Any retailer that has been in business for some time has a wealth of customer data at their fingertips, even if that data is only names, addresses, and past purchases. That information can be analyzed to create “look-a-like” groups of customers and be used to understand an individual customer’s purchase habits.

Using collective information about purchases, retailers can build out their digital shopping experiences – whether on web or mobile – to make recommendations of products that customers with similar traits and buying habits have purchased. It can also be used to recommend additional products that go with a purchase – like batteries for a toy or add-ons for tools.

For the individual, personalization means knowing and remembering the customer. Silos between different channels should be removed. If a consumer adds an item to their cart while waiting in the doctor’s office and then later goes to purchase it while at their computer, the items should be in their cart.

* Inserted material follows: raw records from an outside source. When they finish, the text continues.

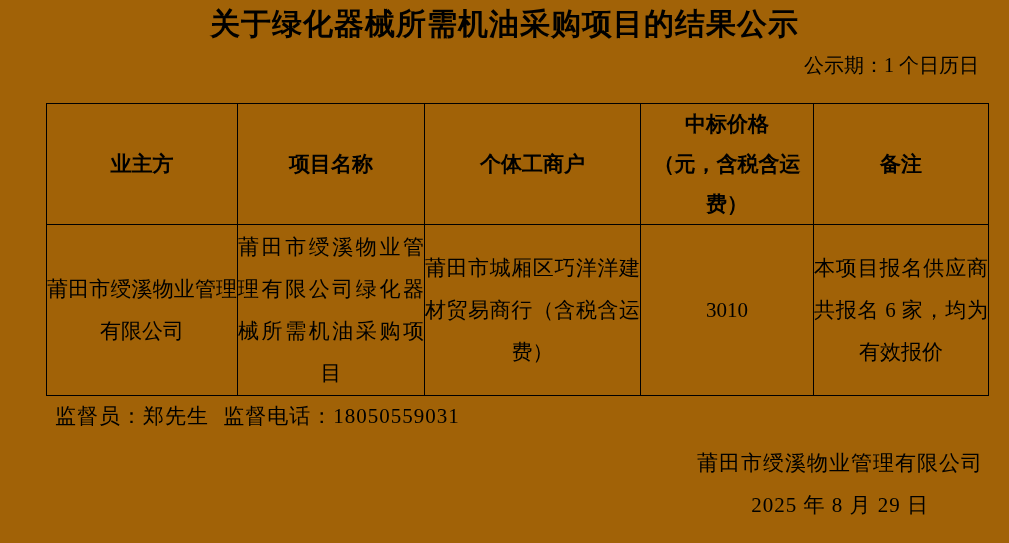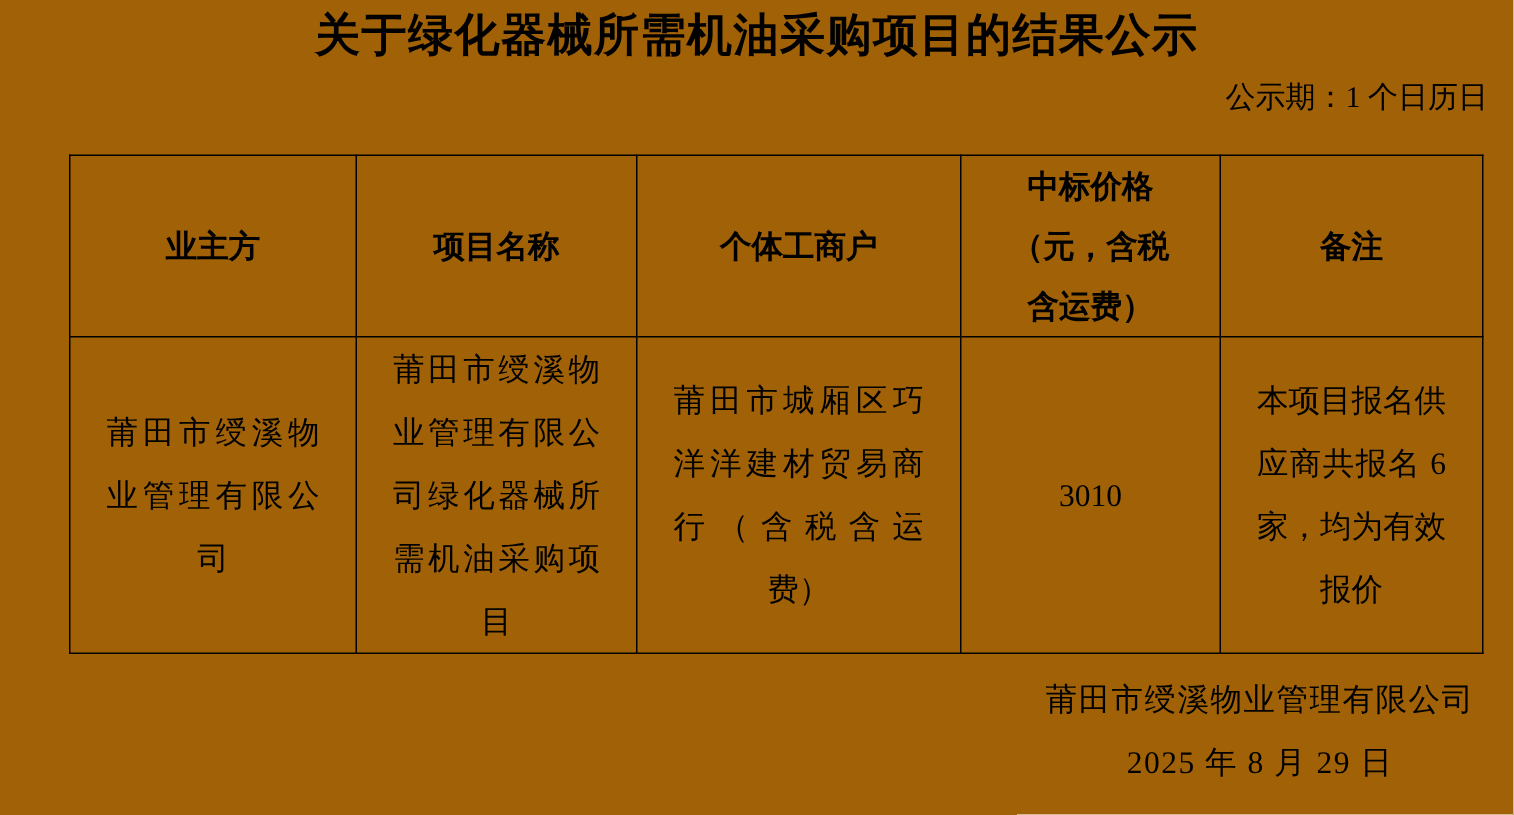"公示期：1 个日历日" .notice-period { padding-right: 17px -> 30px }
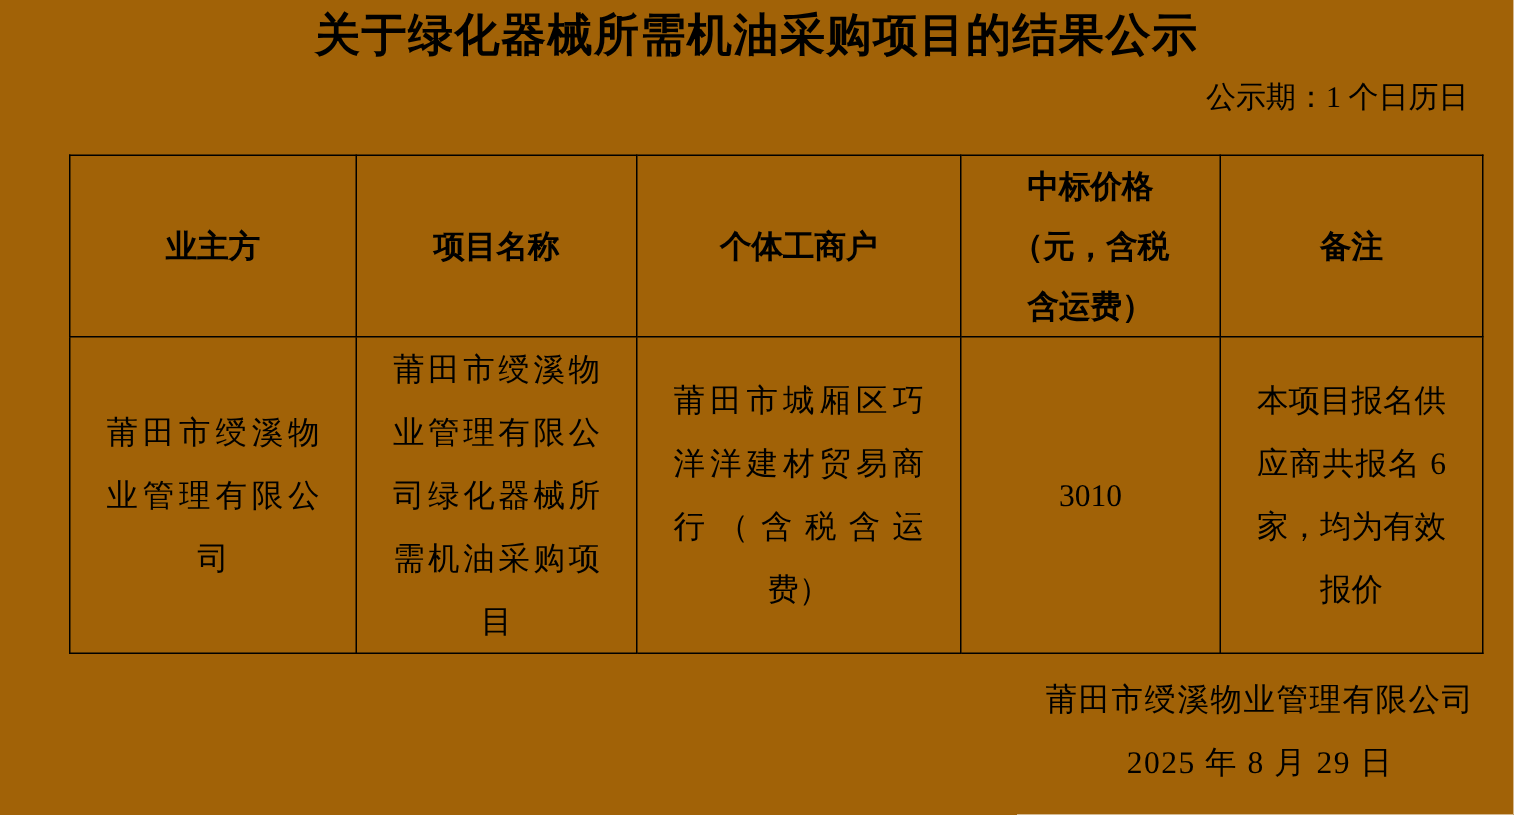"中标价格" .result-table th, .result-table td { padding: 0 24px -> 0 0 }
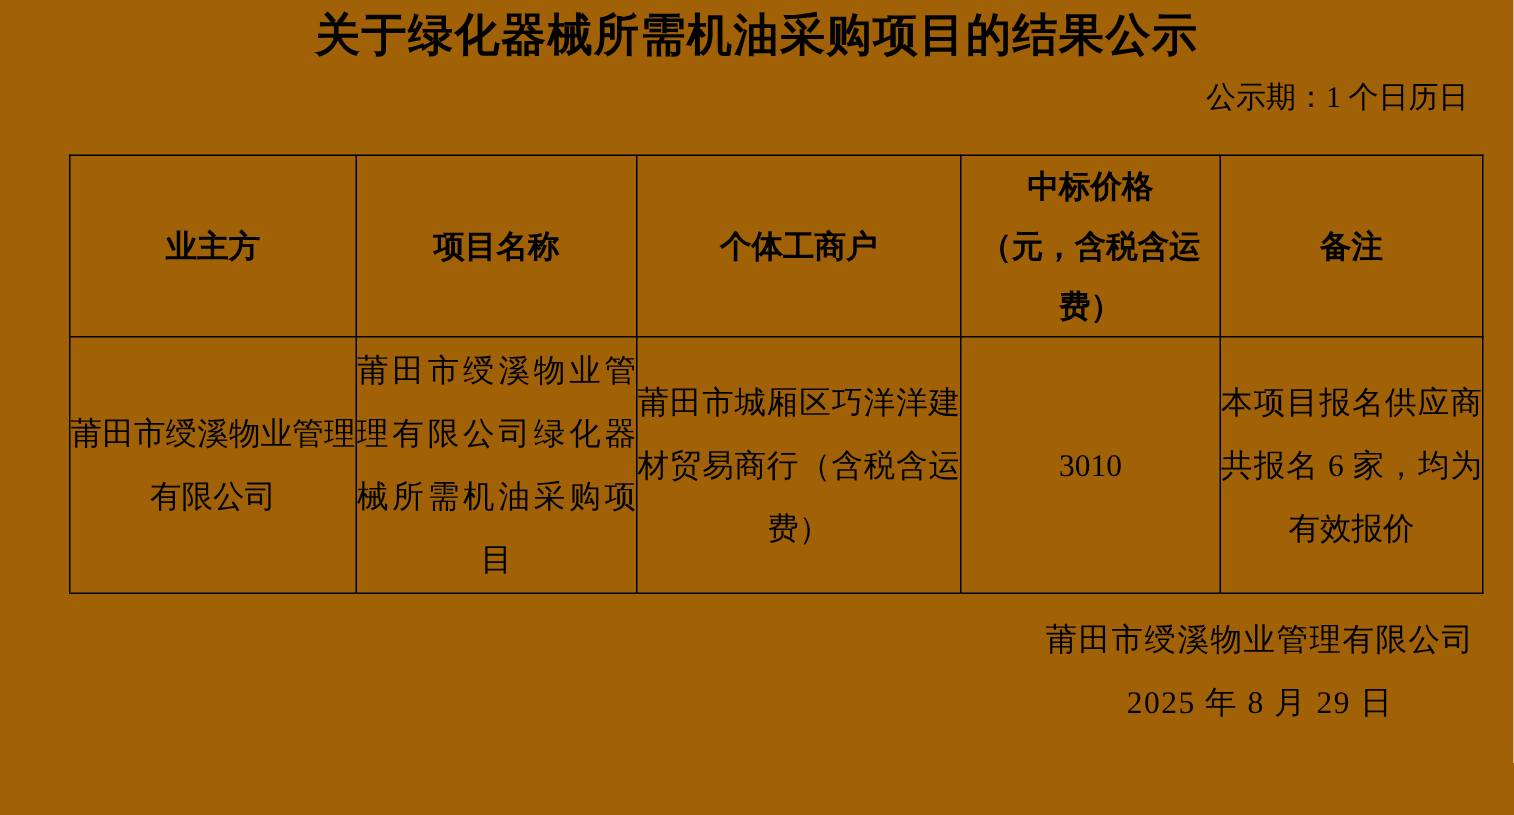"监督员：郑先生 监督电话：18050559031" div.contact-line { html: none -> <div> <span>监督员：郑先生</span> <span>监督电话：18050559031</span> </div> }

This goes beyond simply saving the state of a cart to an account. It should also include knowledge of preferences and past purchases. A customer relationship management program can help with this. That way, when a consumer calls your customer service line, agents can help them with any past purchase no matter how or where it was bought.

Streamline Checkout

Nothing should make it difficult for your customers to complete the buying process once they have decided to buy. Simplifying the checkout process is something user experience experts have recommended for years to prevent abandoned carts. But multi-channel access to the shopping experience adds a layer of complexity.

Take, for example, a user who is shopping for a shirt on their phone. The customer adds the item to their cart and starts the checkout process from their phone. But they are interrupted. Later, that customer logs on with their tablet to complete the process. If the item isn’t still in their cart, they may simply decide not to buy.

Take that one step further. If they have begun the checkout process, but when they log on to their tablet the steps to purchase have changed, they may also abandon their cart. Maybe they think they’ll just finish it later on their phone, where the process was begun. Maybe they’ve lost a little trust in the company because the experience isn’t consistent. No matter the reason, it’s a roadblock on the path to purchase.

Review your shopping cart process with multi-channel in mind. Put yourself in your user’s place. What if you added an item while standing in line at the grocery store and then wanted to finish on the web? What if you add an item on your tablet, but choose to complete the buying process on your phone? Is the process easy and consistent? If not, you have an opportunity to improve the experience.

Don’t Stop There

Don’t make the mistake of thinking that the purchase process ends when your customer clicks “Buy”. For them, that’s only the beginning.

Customers are anxiously anticipating the arrival of their items once they purchase them. Delivery information should be easy to access from any device, and transparent.

Offering additional ways to track purchases can make the process more seamless for customers, as well. Instead of forcing customers to actively look up the status of their orders, offer to send status alerts. Sending text alerts or emails at certain shipping milestones keep consumers in the loop, building confidence in your brand. These alerts can be set relatively easy by leveraging a shipper’s API for package tracking.

Seamless shopping experiences aren’t just better for customers. They are also good for business. Understanding how your customers shop and then marrying those preferences, across platforms, to the purchase process will increase sales and may even inspire a larger purchase.